Google’s Threat Analysis Group on Wednesday revealed two “limited and highly targeted” spyware campaigns that took advantage of zero-day vulnerabilities as well as known but unpatched security holes to undermine protections on Android and Apple iOS devices as well as Google’s Chrome browser.
The company did not reveal the spyware vendors involved, but said one of the campaigns used a link directing targets to a landing page identical to one Google revealed in November 2022 from Spanish spyware firm Variston IT. Whoever was behind the most recent campaign, the researchers said, could be a Variston customer or partner.
The spyware revelations come just days after the U.S. government announced an executive order barring federal agencies from using commercial spyware that presents a national security risk. A senior Biden administration official on Monday told CyberScoop that spyware had been found on — or suspected to be on — devices associated with 50 U.S. personnel across 10 countries.
Google’s report did not identify the number of victims targeted in this campaign or any other details about them or the broader context of campaigns themselves.
“These campaigns are a reminder that the commercial spyware industry continues to thrive,” the researchers said. “Even smaller surveillance vendors have access to 0-days, and vendors stockpiling and using 0-day vulnerabilities in secret poses a severe risk to the Internet. These campaigns may also indicate that exploits and techniques are being shared between surveillance vendors, enabling the proliferation of dangerous hacking tools.”
Google says it’s tracking more than 30 such vendors “with varying levels of sophistication and public exposure selling exploits or surveillance capabilities to government backed actors,” the researchers said. “These vendors are enabling the proliferation of dangerous hacking tools, arming governments that would not be able to develop these capabilities in-house. While use of surveillance technologies may be legal under national or international laws, they are often found to be used by governments to target dissidents, journalists, human rights workers and opposition party politicians.”
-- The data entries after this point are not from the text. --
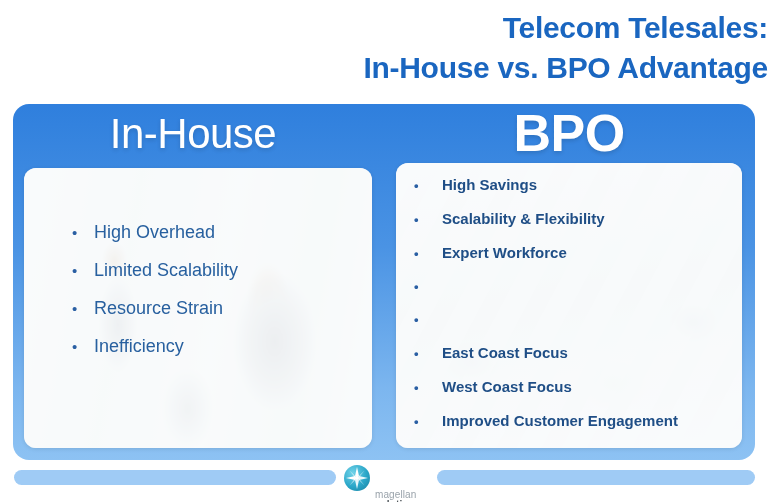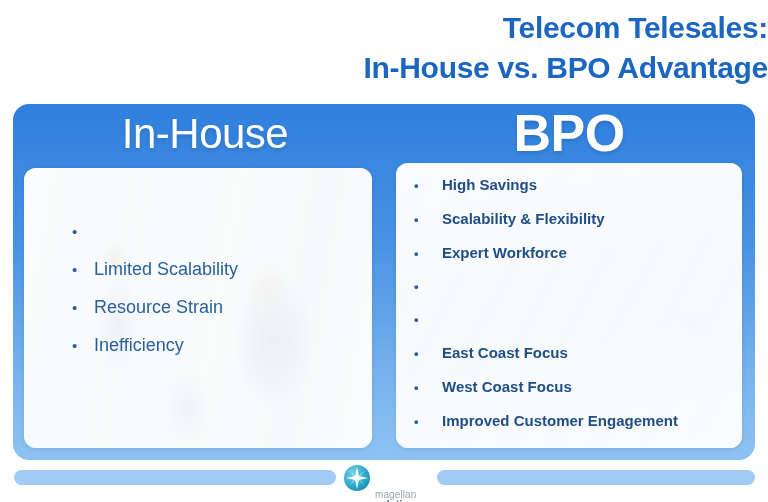--- a/index.html
+++ b/index.html
@@ -46,21 +46,21 @@
 
   
   .col-head {
     position: absolute;
     text-align: center;
     color: #ffffff;
     white-space: nowrap;
     text-shadow: 0 2px 4px rgba(0,0,0,0.14);
   }
   .col-head.inhouse {
-    left: 25px;
+    left: 13px;
     top: 109px;
     width: 360px;
     font-size: 42px;
     line-height: 50px;
     font-weight: 300;
     letter-spacing: -0.5px;
   }
   .col-head.bpo {
     left: 396px;
     top: 104px;
@@ -218,20 +218,21 @@
 <div class="col-head bpo">BPO</div>
 
 <div class="card left">
   <div class="photo office-meeting"></div>
   <div class="wash"></div>
 </div>
 
 <ul class="bullets left">
   <li>
     <span class="dot">•</span>
+    <span>High Overhead</span>
   </li>
   <li>
     <span class="dot">•</span>
     <span>Limited Scalability</span>
   </li>
   <li>
     <span class="dot">•</span>
     <span>Resource Strain</span>
   </li>
   <li>

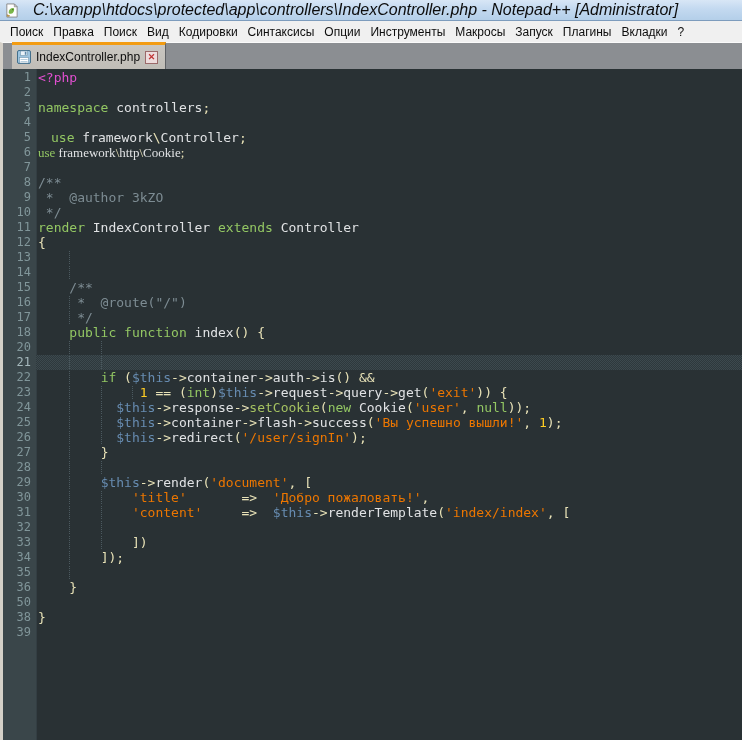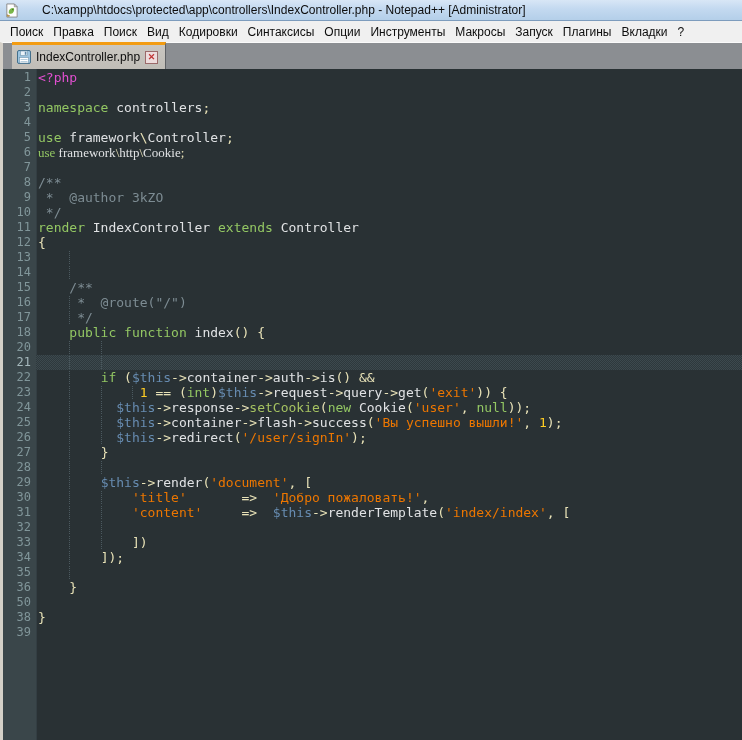--- a/index.html
+++ b/index.html
@@ -3,21 +3,21 @@
 <meta charset="utf-8">
 <style>
   html,body{margin:0;padding:0;}
   body{width:742px;height:740px;overflow:hidden;font-family:"Liberation Sans",sans-serif;background:#293134;}
   .window{display:flex;flex-direction:column;width:742px;height:740px;}
 
   
   .titlebar{height:21px;box-sizing:border-box;display:flex;align-items:center;padding-left:4px;
     background:linear-gradient(180deg,#d8e6f6 0%,#c3d9f0 45%,#b4cfe9 100%);
     border-bottom:1px solid #7d9cbd;}
-  .title-text{font-size:12px;color:#0d0d0d;margin-left:23px;white-space:nowrap;}
+  .title-text{font-size:16px;color:#0d0d0d;margin-left:14px;white-space:nowrap;font-style:italic;}
 
   
   .menubar{height:21px;box-sizing:border-box;background:#f0f0f0;display:flex;align-items:center;
     padding-left:5px;font-size:12px;color:#0d0d0d;}
   .menu-item{padding:3px 5px;cursor:default;}
 
   
   .tabbar{height:27px;box-sizing:border-box;background:#8b8e92;border-top:1px solid #fafafa;
     border-left:3px solid #d4d0c8;display:flex;align-items:flex-end;padding-left:8px;}
   .tab{height:27px;box-sizing:border-box;margin-left:1px;display:flex;align-items:center;gap:5px;
@@ -111,21 +111,21 @@
         <div class="row">
           <span class="num">3</span>
           <span class="code" style="padding-left: 2px;"><span class="tk-kw">namespace</span><span class="tk-id"> controllers</span><span class="tk-op">;</span></span>
         </div>
         <div class="row">
           <span class="num">4</span>
           <span class="code" style="padding-left: 2px;"></span>
         </div>
         <div class="row">
           <span class="num">5</span>
-          <span class="code" style="padding-left: 2px;"><span class="tk-kw">use</span><span class="tk-id"> framework</span><span class="tk-op">\</span><span class="tk-id">Controller</span><span class="tk-op">;</span></span>
+          <span class="code" style="padding-left: 2px; margin-left: 13px;"><span class="tk-kw">use</span><span class="tk-id"> framework</span><span class="tk-op">\</span><span class="tk-id">Controller</span><span class="tk-op">;</span></span>
         </div>
         <div class="row">
           <span class="num">6</span>
           <span class="code" style="padding-left: 2px; font-family: Liberation Serif, serif;"><span class="tk-kw">use</span><span class="tk-id"> framework</span><span class="tk-op">\</span><span class="tk-id">http</span><span class="tk-op">\</span><span class="tk-id">Cookie</span><span class="tk-op">;</span></span>
         </div>
         <div class="row">
           <span class="num">7</span>
           <span class="code" style="padding-left: 2px;"></span>
         </div>
         <div class="row">

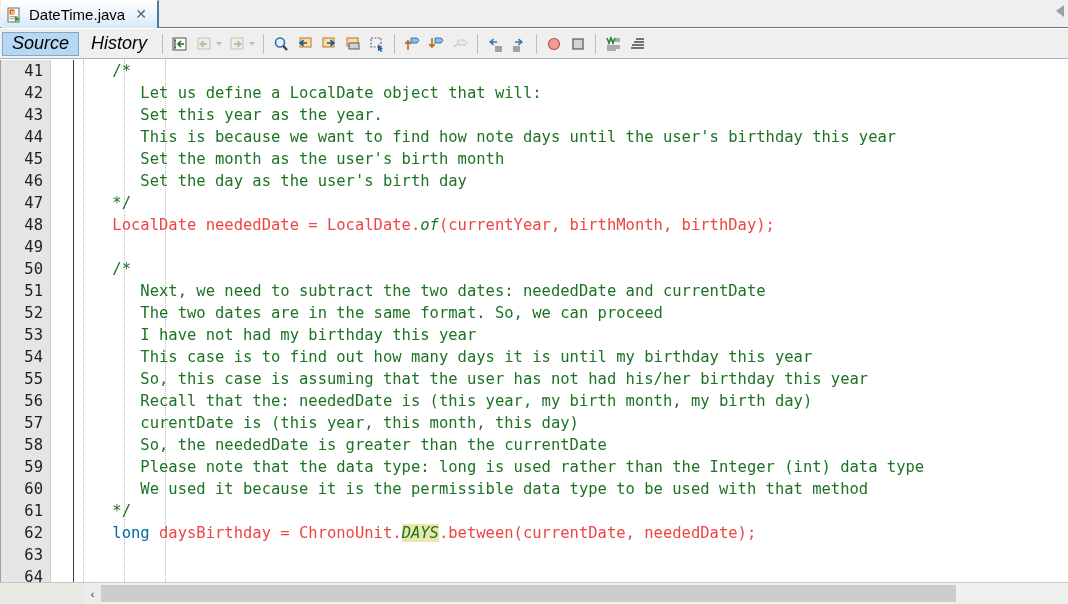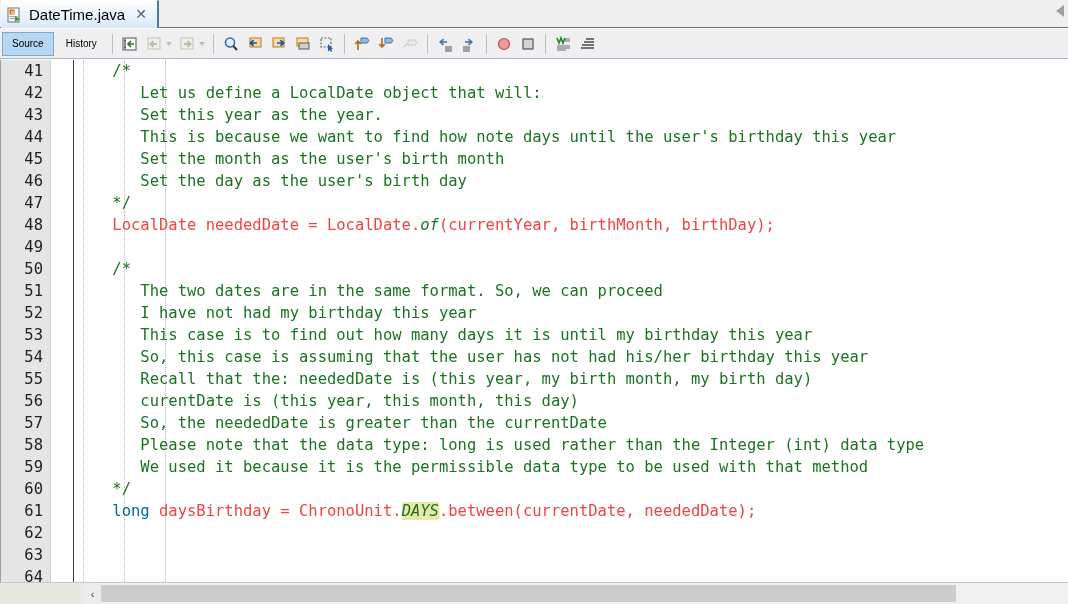--- a/index.html
+++ b/index.html
@@ -44,22 +44,23 @@
   
   .toolbar {
     position: absolute; left: 0; top: 29px; width: 1068px; height: 30px;
     background: #efefef;
     border-bottom: 1px solid #9fb8cf;
     display: flex; align-items: center;
   }
   .vtab {
     height: 24px; margin: 0 0 0 2px; padding: 0 9px;
     display: flex; align-items: center;
-    font-size: 10px; color: #000;
+    font-size: 18px; color: #000;
     border: 1px solid transparent;
+    font-style: italic;
   }
   .vtab.sel {
     background: #b7d7f2;
     border: 1px solid #7fa9cd;
   }
   .tbsep {
     width: 1px; height: 20px; background: #bdbdbd; margin: 0 5px;
   }
   .tbbtn {
     width: 22px; height: 22px; position: relative;
@@ -330,20 +331,21 @@
           <div class="row"><span class="cmt">    /*</span></div>
           <div class="row"><span class="cmt">       Let us define a LocalDate object that will:</span></div>
           <div class="row"><span class="cmt">       Set this year as the year.</span></div>
           <div class="row"><span class="cmt">       This is because we want to find how note days until the user's birthday this year</span></div>
           <div class="row"><span class="cmt">       Set the month as the user's birth month</span></div>
           <div class="row"><span class="cmt">       Set the day as the user's birth day</span></div>
           <div class="row"><span class="cmt">    */</span></div>
           <div class="row"><span class="pln">    LocalDate neededDate = LocalDate.</span><span class="sm">of</span><span class="pln">(currentYear, birthMonth, birthDay);</span></div>
           <div class="row"><span class="pln"></span></div>
           <div class="row"><span class="cmt">    /*</span></div>
+          <div class="row"><span class="cmt">       Next, we need to subtract the two dates: neededDate and currentDate</span></div>
           <div class="row"><span class="cmt">       The two dates are in the same format. So, we can proceed</span></div>
           <div class="row"><span class="cmt">       I have not had my birthday this year</span></div>
           <div class="row"><span class="cmt">       This case is to find out how many days it is until my birthday this year</span></div>
           <div class="row"><span class="cmt">       So, this case is assuming that the user has not had his/her birthday this year</span></div>
           <div class="row"><span class="cmt">       Recall that the: neededDate is (this year, my birth month, my birth day)</span></div>
           <div class="row"><span class="cmt">       curentDate is (this year, this month, this day)</span></div>
           <div class="row"><span class="cmt">       So, the neededDate is greater than the currentDate</span></div>
           <div class="row"><span class="cmt">       Please note that the data type: long is used rather than the Integer (int) data type</span></div>
           <div class="row"><span class="cmt">       We used it because it is the permissible data type to be used with that method</span></div>
           <div class="row"><span class="cmt">    */</span></div>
The first campaign that Google revealed on Google was discovered in November 2022 and involved exploits targeting Android and iOS devices delivered to targets in Italy, Malaysia and Kazakhstan via the link-shortening service Bitly. If the target clicked the link, it redirected them to pages hosting exploits for either Android or iOS, and then on to legitimate websites such as a page to track shipments or a popular Malaysian news website, the researchers wrote.
That campaign’s iOS targeting used a since-patched zero-day exploit as well as two other known exploits. One of those exploits used a technique used by spyware firm Cytrox as part of its Predator spyware, which was revealed in a December 2021 blog post from the Toronto-based digital rights group Citizen Lab. Apple issued a fix for the bug in March 2022. Its Android targeting also relied on one zero-day bugs as well as two known vulnerabilities.
Google researchers discovered the second campaign in December 2022 using one-time links targeting devices in the United Arab Emirates. That campaign directed users to the same landing page associated with the Heliconia framework, developed by Variston IT. The framework was revealed in November 2022 when an anonymous user uploaded Variston source code related to three distinct vulnerabilities to Google’s Chrome bug reporting program.
The campaign had been active since at least 2020 and targeted mobile and desktop services, according to Amnesty International’s Security Lab, which flagged aspects of the campaign and shared details with Google. The exploits were delivered from a network of more than 1,000 malicious domains, Amnesty said, noting that additional activity related to the campaign was identified in Indonesia, Belarus, Italy along with the targeting in the UAE.
The Amnesty team shared details and technical indicators related to the campaign, including the domains, on GitHub.
“In the wake of the Pegasus Project, which revealed that spyware had been used to target journalists, human rights defenders and politicians around the world, there is an urgent need for an international moratorium on the development, use, transfer and sale of spyware technologies until there is a global legal framework in place to prevent these abuses and protect human rights in the digital age,” Amnesty International Security Lab said in a statement.
The spyware discovered in December included libraries for decrypting and capturing data from various chat and browser applications, the Google researchers said.
“The exploit chain TAG recovered was delivered to the latest version of Samsung’s Browser, which runs on Chromium 102 and does not include recent mitigations,” the researchers wrote. “If they had been in place, the attackers would have needed additional vulnerabilities to bypass the mitigations.”
Updated March 29, 2023: This story has been updated to include reference to and commentary from Amnesty International’s Security Lab, which worked with Google to identify one of the campaigns.